The suppression of spin-orbit coupling effect by the ZnO layer of La0.7Sr0.3MnO3/ZnO heterostructures grown on (001) oriented Si restores the negative magnetoresistance

Dual sign magnetoresistance (MR) and spin-glass state are achieved by stabilizing 120 angstrom thick La0.7Sr0.3MnO3 (LSMO) film on a (001) oriented Si substrate using pulsed sputtered plasma deposition method. The growth of the ZnO film on top of LSMO suppresses the Curie temperature around 30 K, and reduces the out-of-plane positive MR to zero. On increasing the paramagnetic ZnO film thickness, the out-of-plane negative MR and net magnetic moment increase with the same Curie temperature. At the same time, the band gap decreases, and is attributed to the grain size. The existence of the spin-glass state designates the presence of the non-collinear Mn ion spins, which formed because of the competing double exchange and superexchange interactions.

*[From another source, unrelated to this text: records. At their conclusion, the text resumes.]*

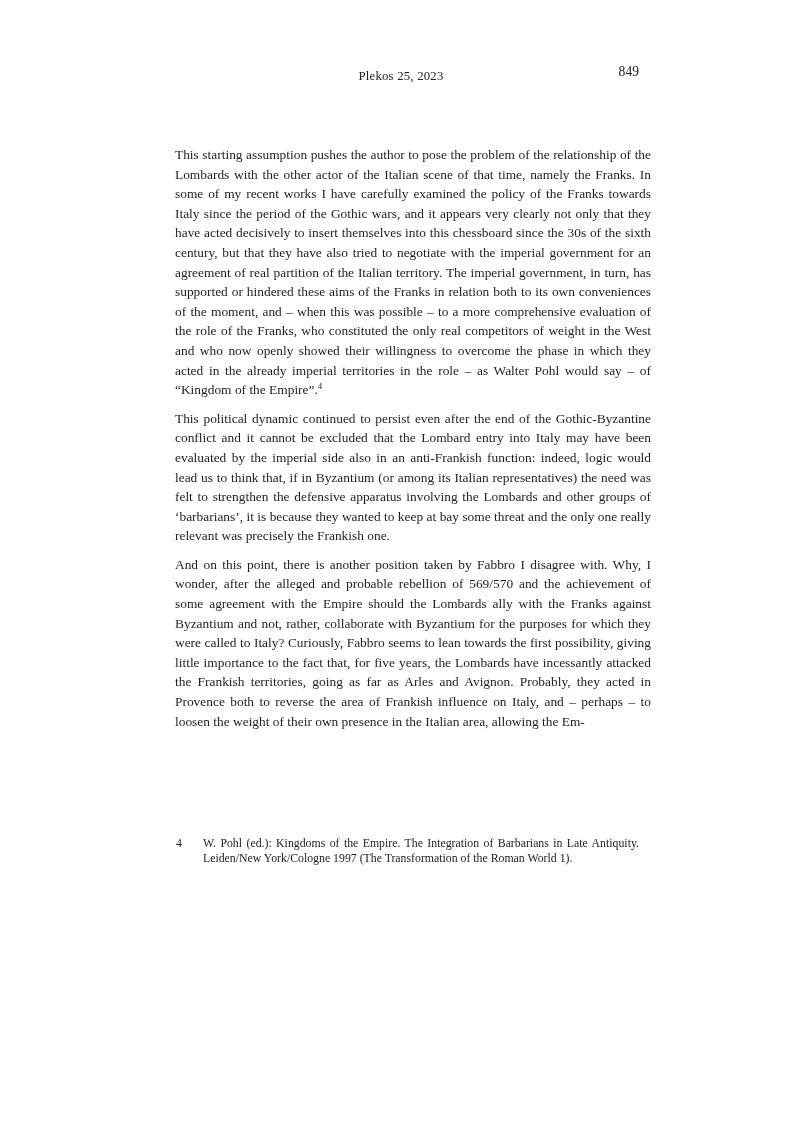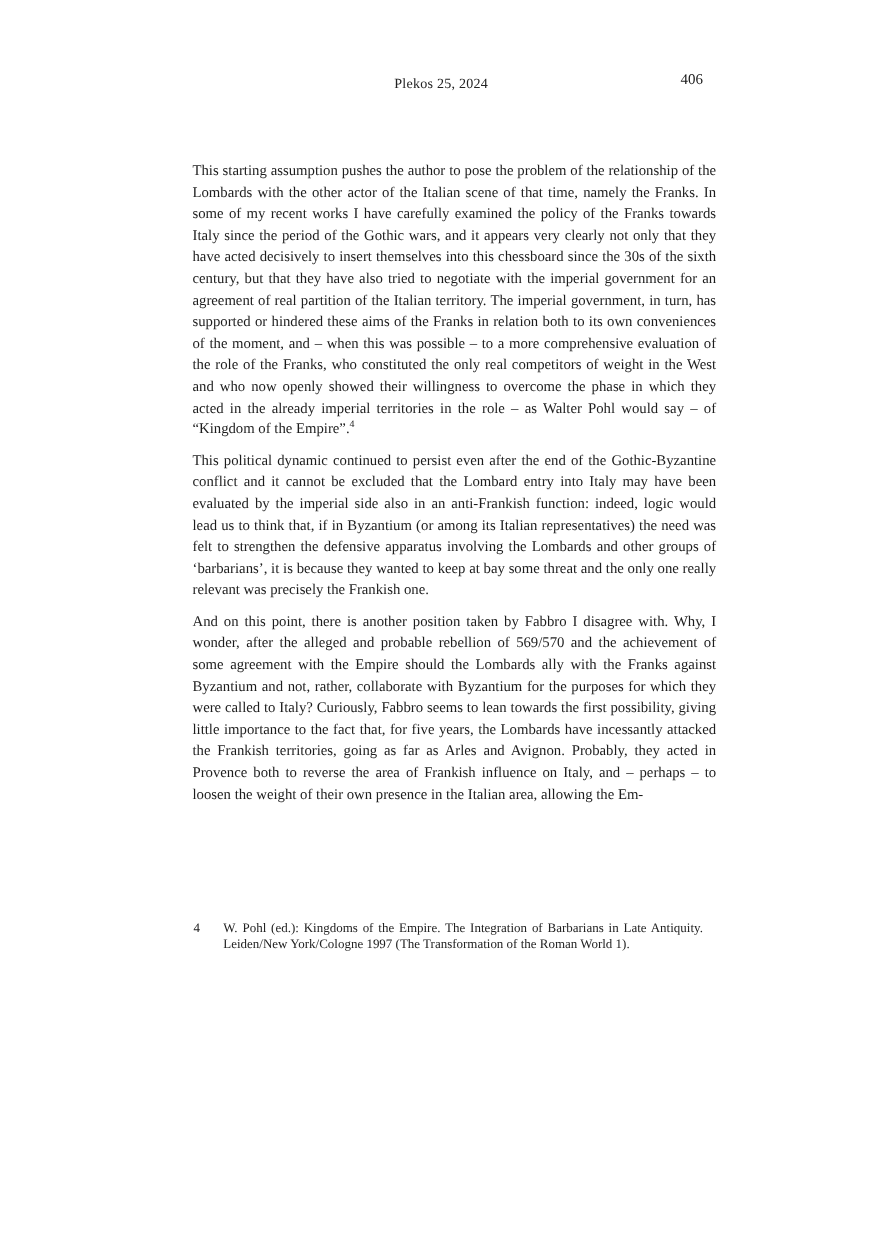--- a/index.html
+++ b/index.html
@@ -79,7 +79,7 @@
 <body>
 
 <div class="page-header">
-  <div class="journal-line">Plekos 25, 2024</div>
+  <div class="journal-line">Plekos 25, 2023</div>
   <div class="page-num">406</div>
 </div>
 

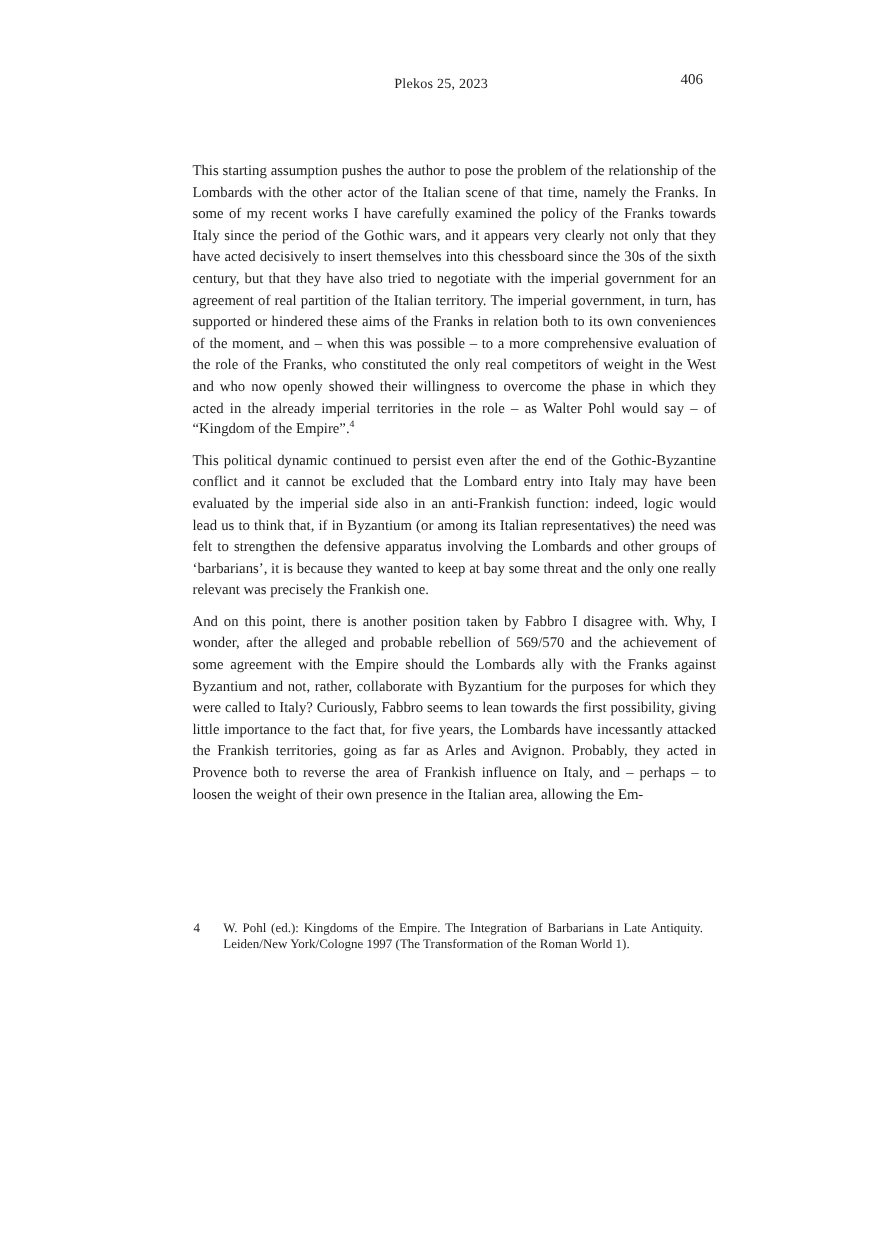--- a/index.html
+++ b/index.html
@@ -80,7 +80,7 @@
 
 <div class="page-header">
   <div class="journal-line">Plekos 25, 2023</div>
-  <div class="page-num">406</div>
+  <div class="page-num">849</div>
 </div>
 
 <div class="body-text">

The spin-glass state in the LSMO film is rich in the charge transfer driven localized strong antiferromagnetic coupling at the Si-LSMO interface. The localized strong antiferromagnetic coupling and spin-orbit coupling induced weak antilocalization favor positive MR and reduce the Curie temperature in LSMO. In contrast, the strong magnetic scattering and the loss of the 2D confinement of the charge carrier in LSMO-ZnO heterostructures favor the negative MR. Our investigations show that the technologically important interfacial magnetic coupling and magnetoresistance could be achieved in a bottom interface, and can be manipulated by the top interface of the semiconducting-ferromagnetic-semiconducting heterostructures.

Automated summary

This study achieved dual sign magnetoresistance and a spin-glass state by stabilizing a thin film on a silicon substrate. The presence of a spin-glass state was attributed to competing double exchange and superexchange interactions. The thickness of the ZnO film influenced the magnetoresistance properties and magnetism behavior.